RYUICHI SAKAMOTO at the Queen Elizabeth Theatre (190 Princes’ Blvd), Sunday (October 24), 7 pm, all ages. $37.50. TM.
When Ryuichi Sakamoto visits Toronto this weekend, contemporary-piano-composition aficionados will have the chance to see a master play along with himself.
The show features the Oscar-winning Japanese musician onstage with two pianos, one programmed to duet with him on certain pieces.
If he had it his way, there would be a few more keyboards up there, allowing him to play with even greater fidelity to the songs on his latest album, Playing The Piano.
"But obviously I cannot bring nine pianos on the tour," he says from the Decca label's office in New York.
A spirit of innovation, a strong appreciation for melody and a minimalist's sense of restraint have guided Sakamoto through three decades of a diverse, prolific career.

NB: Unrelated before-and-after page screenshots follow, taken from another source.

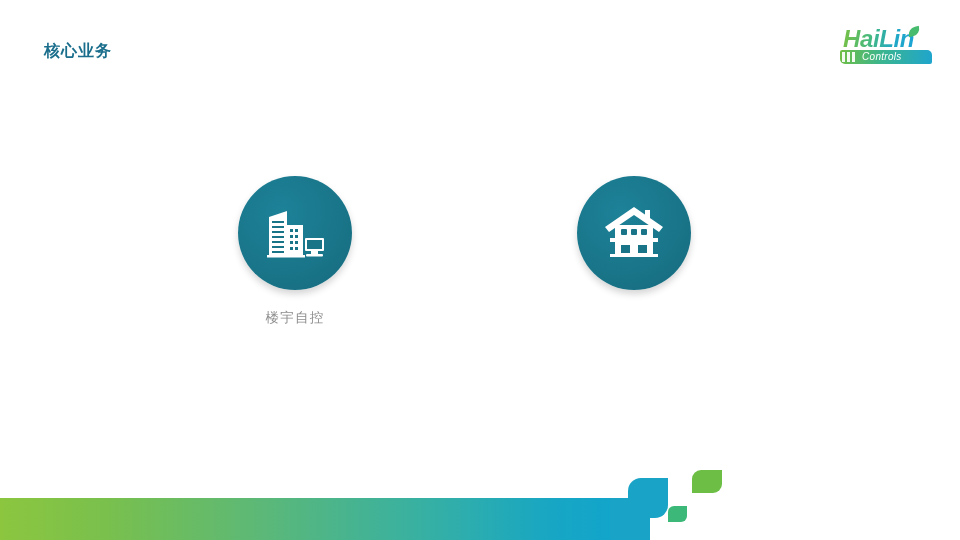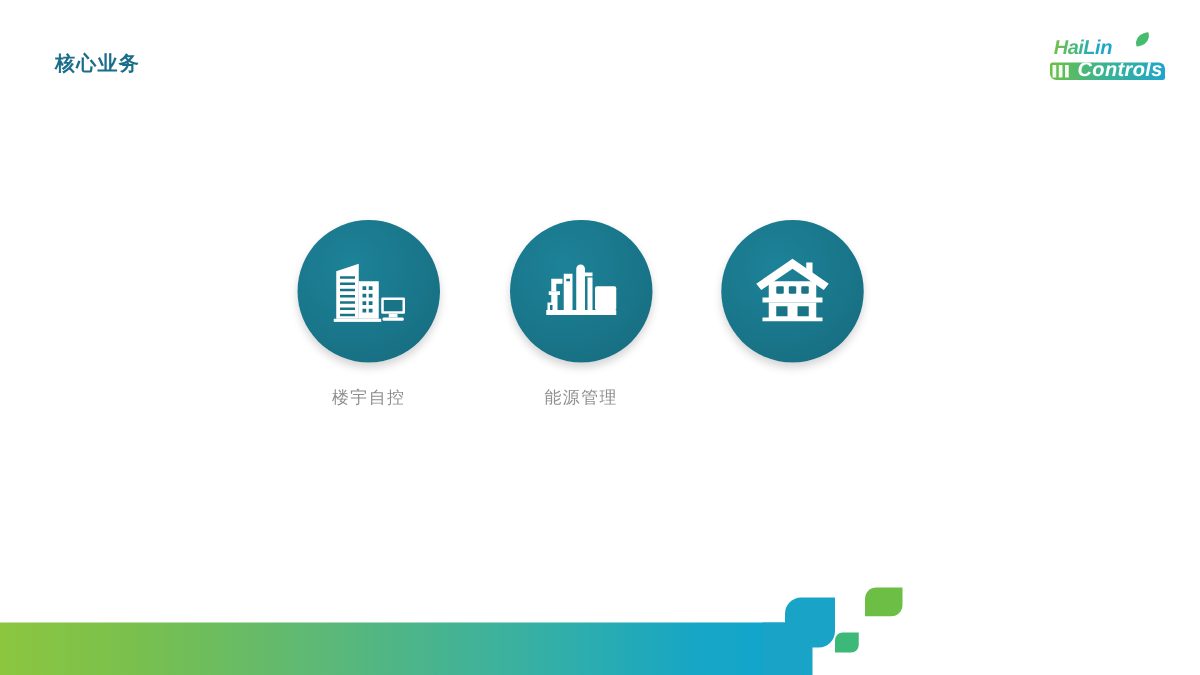--- a/index.html
+++ b/index.html
@@ -45,7 +45,7 @@
     position: absolute;
     left: 6px;
     top: 0px;
-    font-size: 16px;
+    font-size: 24px;
     font-weight: bold;
     font-style: italic;
     letter-spacing: -0.4px;

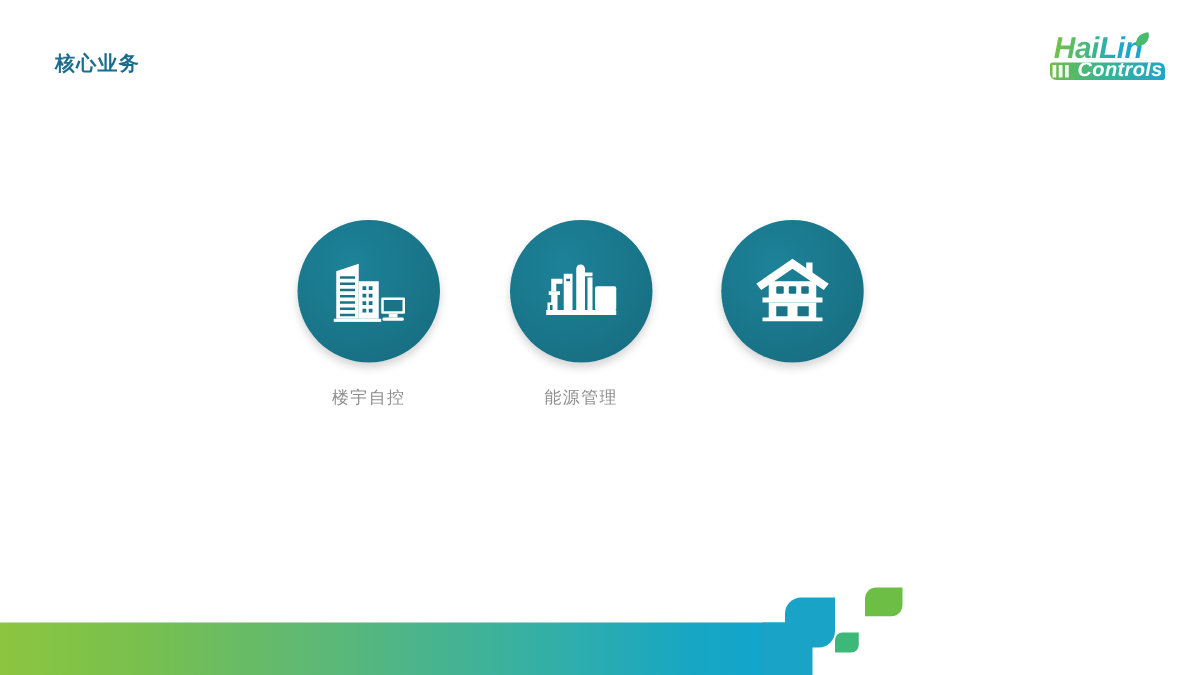--- a/index.html
+++ b/index.html
@@ -97,8 +97,8 @@
     position: absolute;
     left: 22px;
     top: 1px;
-    font-size: 16px;
-    font-weight: bold;
+    font-size: 10px;
+    font-weight: normal;
     font-style: italic;
     letter-spacing: 0.3px;
     color: #ffffff;

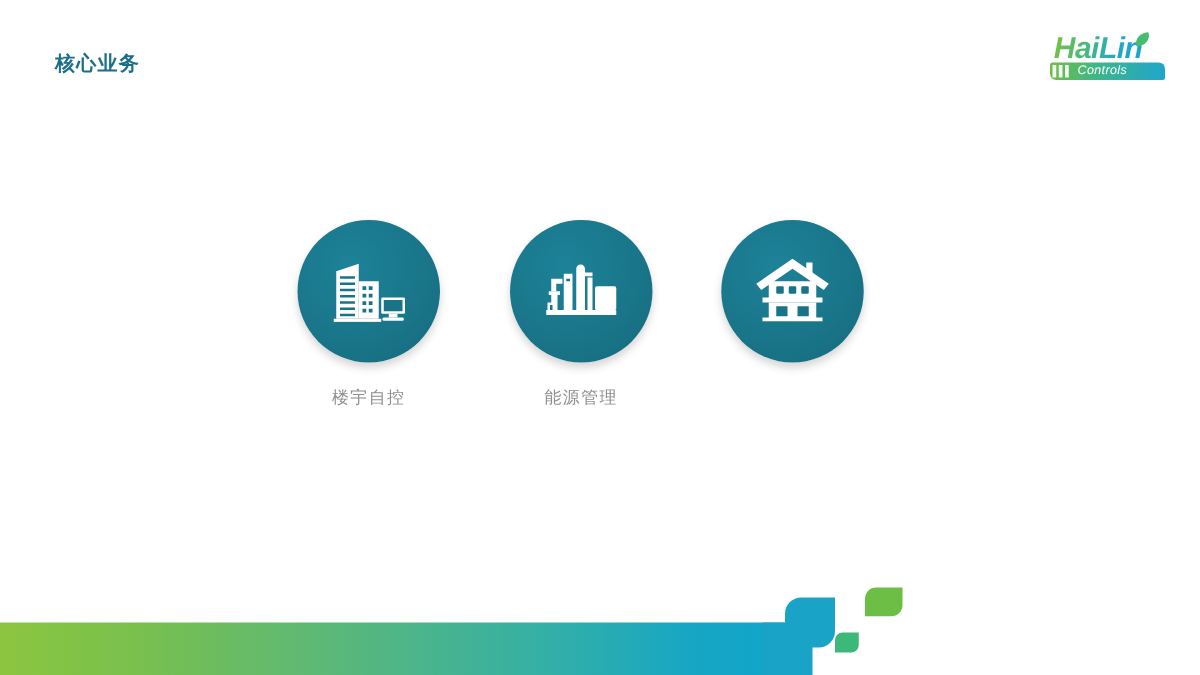--- a/index.html
+++ b/index.html
@@ -255,37 +255,6 @@
       <div class="caption">楼宇自控</div>
     </div>
 
-    <div class="item" id="item-1">
-      <div class="disc">
-        <svg width="60" height="56" viewBox="0 0 60 56">
-          <g fill="#ffffff">
-
-            <path d="M6 18 h9 v4 h-5 v6 h-4 z"></path>
-            <rect x="4" y="28" width="9" height="3"></rect>
-            <rect x="6" y="31" width="5" height="12"></rect>
-
-            <rect x="16" y="14" width="7" height="29"></rect>
-
-            <path d="M26 10 a3.5 3.5 0 0 1 7 0 v33 h-7 z"></path>
-
-            <rect x="35" y="17" width="4" height="26"></rect>
-
-            <path d="M33 13 h6 v3 h-6 z"></path>
-
-            <rect x="41" y="24" width="17" height="19" rx="1.5"></rect>
-
-            <rect x="2" y="43" width="56" height="4"></rect>
-
-            <rect x="3" y="37" width="6" height="6"></rect>
-          </g>
-          <g fill="#197488">
-            <rect x="5" y="39" width="2" height="4"></rect>
-            <rect x="18" y="18" width="3" height="2"></rect>
-          </g>
-        </svg>
-      </div>
-      <div class="caption">能源管理</div>
-    </div>
 
     <div class="item" id="item-2">
       <div class="disc">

He's put out almost 40 albums, composed dozens of film scores, made early strides into electro-pop with his band Yellow Magic Orchestra, appeared alongside Madonna in her Rain video and acted opposite David Bowie in the Japanese film Merry Christmas Mr. Lawrence.
Sakamoto hasn't maintained a friendship with either the Material Girl or Ziggy Stardust.
"I'm sure they're both living in some part of Manhattan, but it's not easy to reach them," he says.
He's still buddies with famed director Takeshi Kitano, who also starred with him in Merry Christmas, but doesn't enjoy the spectacle brought on by their occasional hang-outs in Tokyo.
"He's like a king," he says. "It's a big deal if we go out somewhere. I don't want to do that."
When not touring, writing and recording (he'll start making his next album in Cambodia with German visual artist/composer Carsten Nicolai, aka Alva Noto, early next year), Sakamoto enjoys a secluded life in Manhattan, where he doesn't venture too far beyond his own block.
But he does draw a romantic sort of inspiration from the city, where conversations on the street, even natural sounds, inform his work.
"It was raining this morning in New York, and I was struck by the sound. So I recorded it with my little recorder because it was very beautiful. I don't know where, but I'm sure I'll use it in my music somehow."